* **Aim of the exercise**
Once you reach the line holding "discount: 79.22 -> 84.02", write out that line and every later one exactly, ending with the last line of the data; write nothing else.

===== Supplied entries

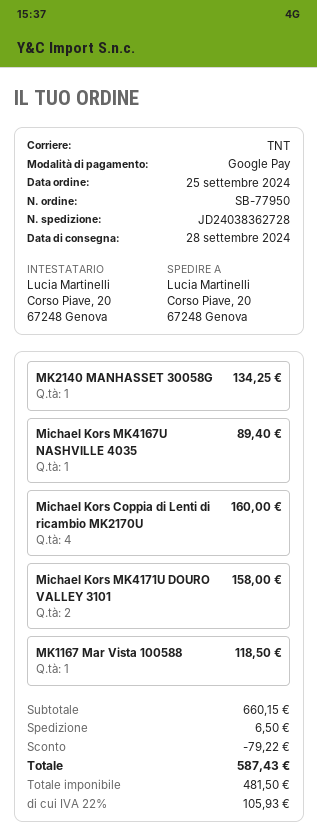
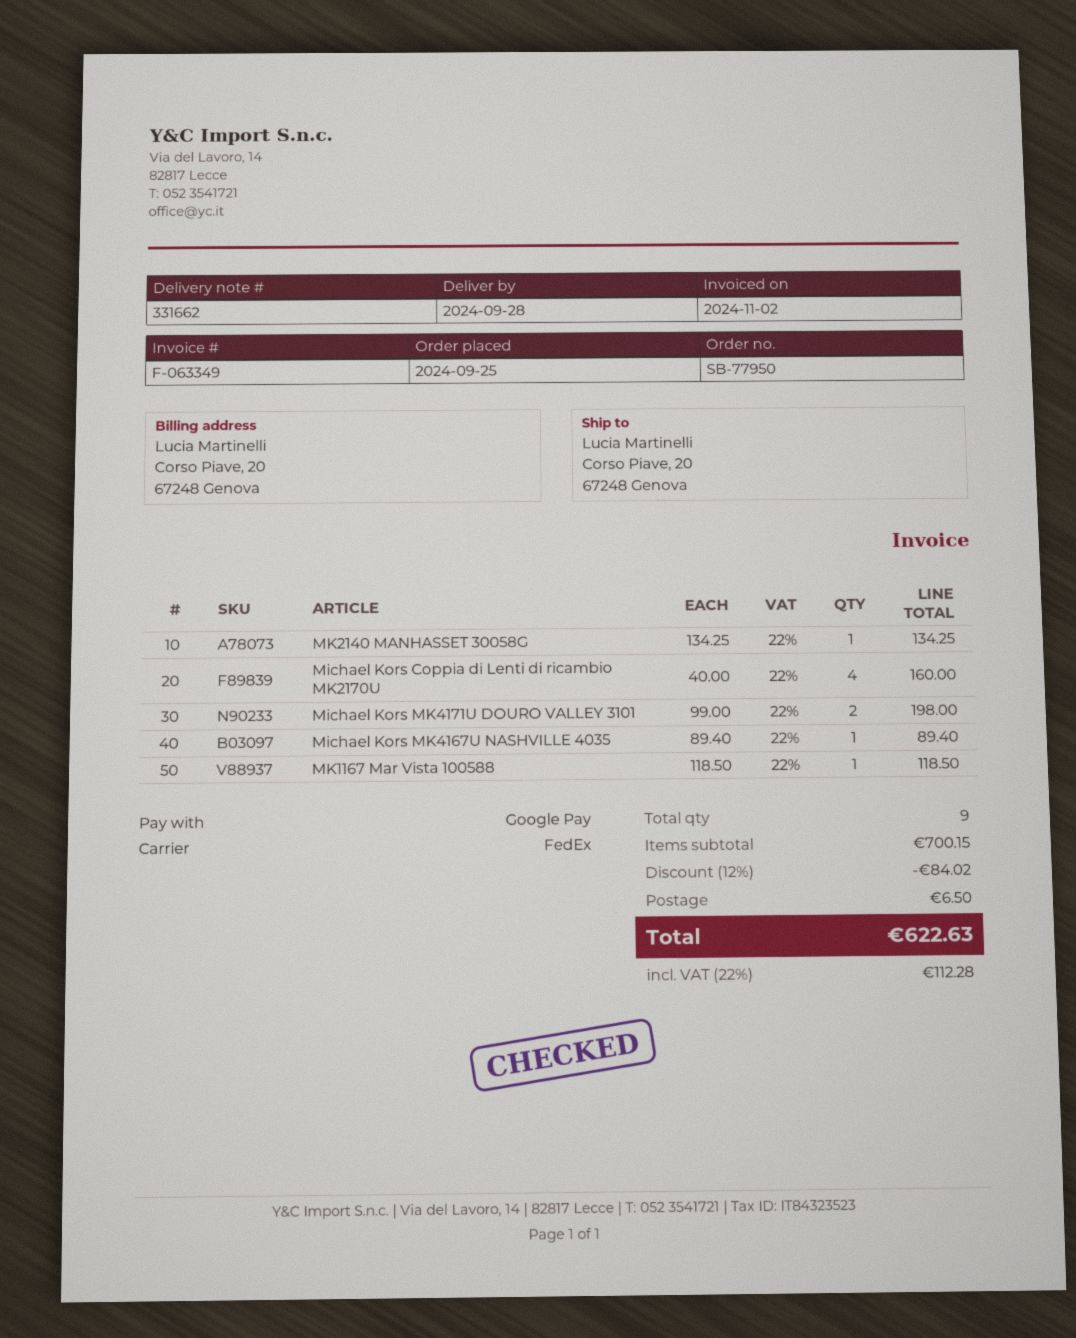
shipping method: TNT -> FedEx
Michael Kors MK4171U DOURO VALLEY 3101: 2 for 158.00 -> 2 for 198.00
subtotal: 660.15 -> 700.15
discount: 79.22 -> 84.02
tax: 22% = 105.93 -> 22% = 112.28
total: 587.43 -> 622.63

==========

* **Final answer**
discount: 79.22 -> 84.02
tax: 22% = 105.93 -> 22% = 112.28
total: 587.43 -> 622.63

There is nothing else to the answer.